Sachsen Justizminister Sebastian Gemkow (CDU) hat nach dem Selbstmord des Terrorverdächtigen Dschaber al-Bakr Versäumnisse im Justizvollzug des Landes eingestanden. „Wir alle müssen im Umgang mit islamistischen Strafgefangenen dazulernen. Offensichtlich reichen unsere herkömmlichen Instrumente und Erfahrungen zur sicheren Unterbringung von Gefangenen nicht aus“, sagte er der „Bild am Sonntag“.

Es könne sein, dass ein Islamist seinen Selbstmord gezielt plane und umsetzt, allein um den Behörden die Ermittlungen zu erschweren und um dem verhassten westlichen Rechtssystem zu schaden, sagte der Minister. „Auf diesen Fall waren wir in Sachsen nicht ausreichend vorbereitet.“

Der mutmaßliche IS-Terrorist al-Bakr hatte sich am Mittwochabend zwei Tage nach seiner Festnahme in der Untersuchungshaft mit einem T-Shirt seiner Anstaltskleidung an einem Gitter in seiner Zelle erhängt.

Die Verantwortlichen im Leipziger Gefängnis hatten zuvor keine akute Suizidgefahr gesehen.
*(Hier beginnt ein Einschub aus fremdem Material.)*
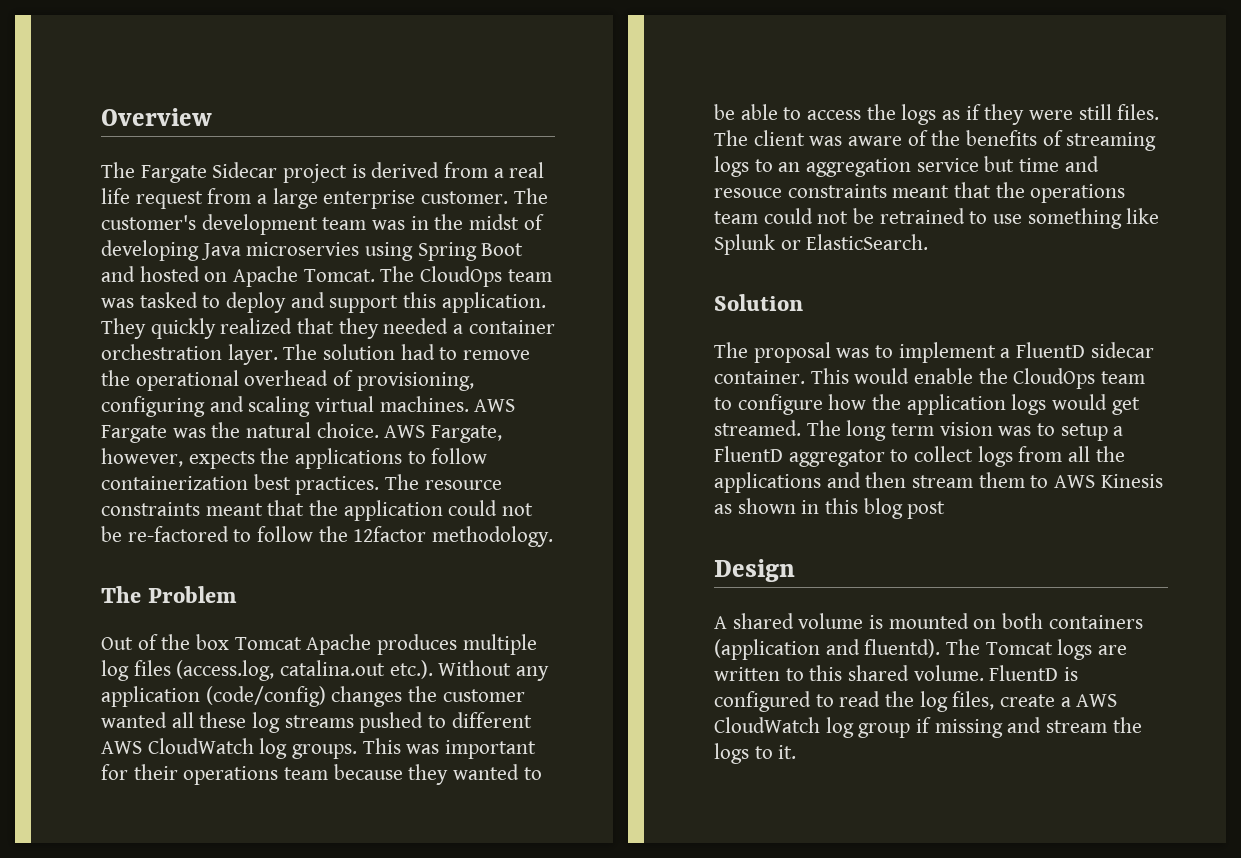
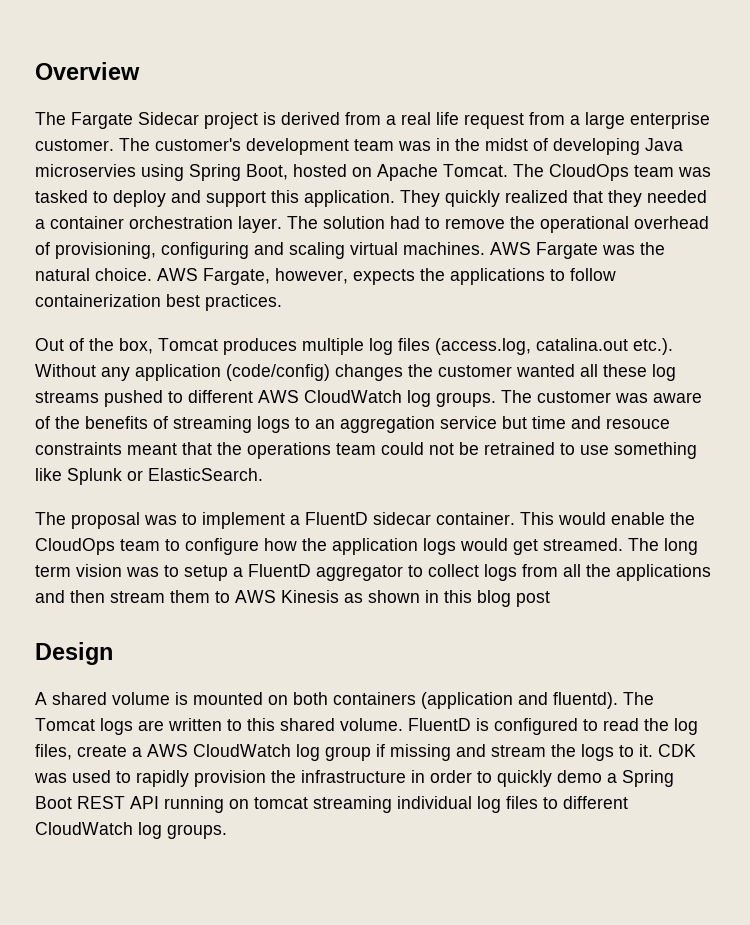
[481,243,524,256] [101,266,135,282] Boot and -> [246,164,288,180] Boot,
[385,474,502,490] [101,500,534,521] [101,526,554,547] [101,586,237,603] The resource constraints meant that the application could not be re-factored to follow the 12factor methodology. // The Problem -> (282, 302) none
[196,634,372,655] box Tomcat Apache -> [119,338,218,354] box, Tomcat
[362,738,537,759] [101,764,542,785] [714,104,1160,125] [714,130,805,146] This was important for their operations team because they wanted to be able to access the logs as if they were still files. The client -> [501,390,611,403] The customer
[714,294,803,311] // Solution -> (263, 474) none
(797, 752) none -> [658,744,696,757] [34,770,674,787] [35,796,628,813] [35,822,227,839] CDK was used to rapidly provision the infrastructure in order to quickly demo a Spring Boot REST API running on tomcat streaming individual log files to different CloudWatch log groups.

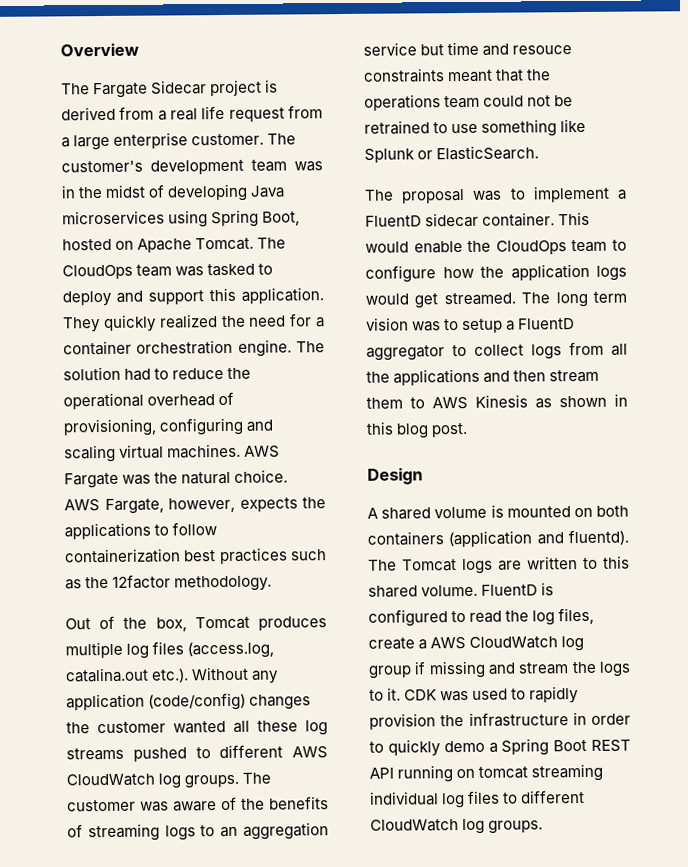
[35,164,136,177] microservies -> [62,210,165,225] microservices
[573,190,707,207] that they needed -> [221,313,313,328] the need for
[238,216,282,233] layer. -> [237,339,292,357] engine.
[445,218,505,229] remove -> [172,367,225,380] reduce
[205,294,282,311] practices. -> [218,547,327,565] [65,574,273,592] practices such as the 12factor methodology.
[516,591,550,607] post -> [431,422,469,438] post.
Al-Bakr war ohne Hinweis auf seine Identität in das Gefängnis gebracht worden und dort wie jeder andere Kriminelle aufgenommen.

Wohin mit den Terrorverdächtigen?

Bereits am Samstag hatte der sächsische Ministerpräsident Stanislaw Tillich (CDU) Fehler eingestanden. Der Umgang mit dem Terrorverdächtigen sei nicht „in dem Maße erfolgt, wie es notwendig gewesen wäre“, bekannte er und zeigte sich offen für eine unabhängige Untersuchungskommission. Eine Ablösung seines Parteikollegen Gemkow lehnte er aber ab.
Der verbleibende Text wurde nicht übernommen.